El libro termina ahí. Se da la circunstancia que el general Serpilin es destinado a comandar la unidad en la que se encuentra Sinzov, y es uno de los que podrían dar fe de la veracidad de lo que cuenta. Quedan sin cerrar esa línea argumental, al igual que la iniciada por Masha, la mujer de Sinzov, que salta en paracaídas sobre territorio ocupado, y nos quedamos con las ganas de saber qué más sucede a continuación.
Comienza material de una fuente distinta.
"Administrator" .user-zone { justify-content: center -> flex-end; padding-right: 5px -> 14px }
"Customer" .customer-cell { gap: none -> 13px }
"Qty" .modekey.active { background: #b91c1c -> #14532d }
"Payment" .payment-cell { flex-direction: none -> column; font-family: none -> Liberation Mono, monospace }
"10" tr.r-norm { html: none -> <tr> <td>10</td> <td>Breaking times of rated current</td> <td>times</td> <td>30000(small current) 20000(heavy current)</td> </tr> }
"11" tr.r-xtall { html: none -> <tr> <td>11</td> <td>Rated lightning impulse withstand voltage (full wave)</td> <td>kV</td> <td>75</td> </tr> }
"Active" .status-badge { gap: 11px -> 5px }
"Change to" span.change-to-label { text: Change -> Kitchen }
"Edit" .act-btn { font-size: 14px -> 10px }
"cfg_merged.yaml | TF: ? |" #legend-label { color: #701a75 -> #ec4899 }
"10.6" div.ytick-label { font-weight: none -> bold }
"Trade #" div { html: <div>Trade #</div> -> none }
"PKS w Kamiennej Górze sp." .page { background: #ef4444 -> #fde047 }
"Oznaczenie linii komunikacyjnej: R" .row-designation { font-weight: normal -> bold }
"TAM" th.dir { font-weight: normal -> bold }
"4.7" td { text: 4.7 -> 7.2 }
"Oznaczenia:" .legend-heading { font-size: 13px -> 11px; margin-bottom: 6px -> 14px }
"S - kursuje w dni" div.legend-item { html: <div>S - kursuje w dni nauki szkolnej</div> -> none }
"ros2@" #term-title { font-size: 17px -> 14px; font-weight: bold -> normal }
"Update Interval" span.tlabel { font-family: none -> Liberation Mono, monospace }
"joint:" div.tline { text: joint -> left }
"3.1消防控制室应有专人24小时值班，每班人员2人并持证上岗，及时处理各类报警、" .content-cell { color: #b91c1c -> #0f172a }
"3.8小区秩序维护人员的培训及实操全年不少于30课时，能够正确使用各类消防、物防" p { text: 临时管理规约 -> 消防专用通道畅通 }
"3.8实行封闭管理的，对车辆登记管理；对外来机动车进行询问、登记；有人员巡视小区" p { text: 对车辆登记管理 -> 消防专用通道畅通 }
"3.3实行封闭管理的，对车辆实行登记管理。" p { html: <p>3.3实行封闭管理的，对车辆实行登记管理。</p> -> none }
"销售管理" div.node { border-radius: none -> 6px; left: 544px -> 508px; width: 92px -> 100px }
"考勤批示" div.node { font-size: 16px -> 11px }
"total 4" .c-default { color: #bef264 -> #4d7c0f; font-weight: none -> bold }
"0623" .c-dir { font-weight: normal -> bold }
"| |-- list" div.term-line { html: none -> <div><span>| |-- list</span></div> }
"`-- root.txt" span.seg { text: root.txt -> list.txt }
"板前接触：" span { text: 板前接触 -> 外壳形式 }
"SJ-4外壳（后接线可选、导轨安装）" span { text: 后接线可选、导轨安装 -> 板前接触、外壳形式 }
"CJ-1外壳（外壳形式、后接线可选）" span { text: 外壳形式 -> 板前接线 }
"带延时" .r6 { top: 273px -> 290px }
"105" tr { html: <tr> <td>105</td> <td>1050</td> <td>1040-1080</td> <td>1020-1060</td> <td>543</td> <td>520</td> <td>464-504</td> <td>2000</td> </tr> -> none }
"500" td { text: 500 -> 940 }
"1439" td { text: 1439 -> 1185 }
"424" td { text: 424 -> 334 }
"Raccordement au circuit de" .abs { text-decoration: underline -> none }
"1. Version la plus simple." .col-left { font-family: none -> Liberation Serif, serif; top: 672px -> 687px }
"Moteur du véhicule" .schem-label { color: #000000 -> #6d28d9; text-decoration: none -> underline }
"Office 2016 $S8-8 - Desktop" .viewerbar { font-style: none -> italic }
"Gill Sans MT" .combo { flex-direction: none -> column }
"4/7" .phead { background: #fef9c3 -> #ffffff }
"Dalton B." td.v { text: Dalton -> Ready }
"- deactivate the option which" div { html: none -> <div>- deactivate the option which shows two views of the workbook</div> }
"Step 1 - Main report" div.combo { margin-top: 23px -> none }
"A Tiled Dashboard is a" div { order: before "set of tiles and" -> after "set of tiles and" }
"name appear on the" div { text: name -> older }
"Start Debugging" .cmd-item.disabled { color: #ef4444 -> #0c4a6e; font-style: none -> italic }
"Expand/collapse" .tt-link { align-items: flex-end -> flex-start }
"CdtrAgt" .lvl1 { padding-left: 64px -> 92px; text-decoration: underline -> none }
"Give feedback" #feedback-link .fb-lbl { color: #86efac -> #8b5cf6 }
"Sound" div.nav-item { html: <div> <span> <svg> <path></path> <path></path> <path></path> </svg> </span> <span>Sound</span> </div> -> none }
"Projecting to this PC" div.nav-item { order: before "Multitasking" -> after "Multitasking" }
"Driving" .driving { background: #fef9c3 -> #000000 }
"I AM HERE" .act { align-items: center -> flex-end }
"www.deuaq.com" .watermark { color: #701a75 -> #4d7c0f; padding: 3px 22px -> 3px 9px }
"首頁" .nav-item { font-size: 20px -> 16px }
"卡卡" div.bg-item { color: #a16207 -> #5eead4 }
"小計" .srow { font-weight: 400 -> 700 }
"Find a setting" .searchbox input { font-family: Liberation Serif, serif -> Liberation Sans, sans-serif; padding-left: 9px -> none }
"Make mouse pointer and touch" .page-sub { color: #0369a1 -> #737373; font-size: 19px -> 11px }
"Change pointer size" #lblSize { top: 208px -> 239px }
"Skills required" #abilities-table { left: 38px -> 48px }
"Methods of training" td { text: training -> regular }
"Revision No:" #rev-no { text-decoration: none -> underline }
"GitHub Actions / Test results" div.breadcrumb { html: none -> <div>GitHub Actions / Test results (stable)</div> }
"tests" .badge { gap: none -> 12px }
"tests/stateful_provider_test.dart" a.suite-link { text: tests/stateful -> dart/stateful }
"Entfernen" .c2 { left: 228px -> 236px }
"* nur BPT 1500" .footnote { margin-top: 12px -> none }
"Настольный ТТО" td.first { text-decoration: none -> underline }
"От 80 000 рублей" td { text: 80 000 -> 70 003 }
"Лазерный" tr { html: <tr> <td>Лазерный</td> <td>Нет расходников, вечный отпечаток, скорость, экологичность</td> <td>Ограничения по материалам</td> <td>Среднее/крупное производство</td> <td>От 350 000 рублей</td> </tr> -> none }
En ese sentido me ha defraudado un poco, si bien he leído en algún sitio que esta es la primera de una trilogía de novelas, en las que, quizás, podamos seguir asistiendo a las aventuras de Sinzov en la Gran Guerra Patria.
El estilo de escritura es directo y sencillo, sin excesiva florituras estilísticas, que permite una lectura fácil. Echo de menos, quizás, alguna explicación más detallada acerca de los combates, y una mayor implicación emocional de los personajes principales en la acción. Que no es que no la tengan, pero que se trasluce demasiado en la forma de expresarlo.
En resumen, un libro aconsejable como acercamiento a las vivencias de los soldados rusos durante el conflicto, y más en lo referente a los primeros meses de guerra.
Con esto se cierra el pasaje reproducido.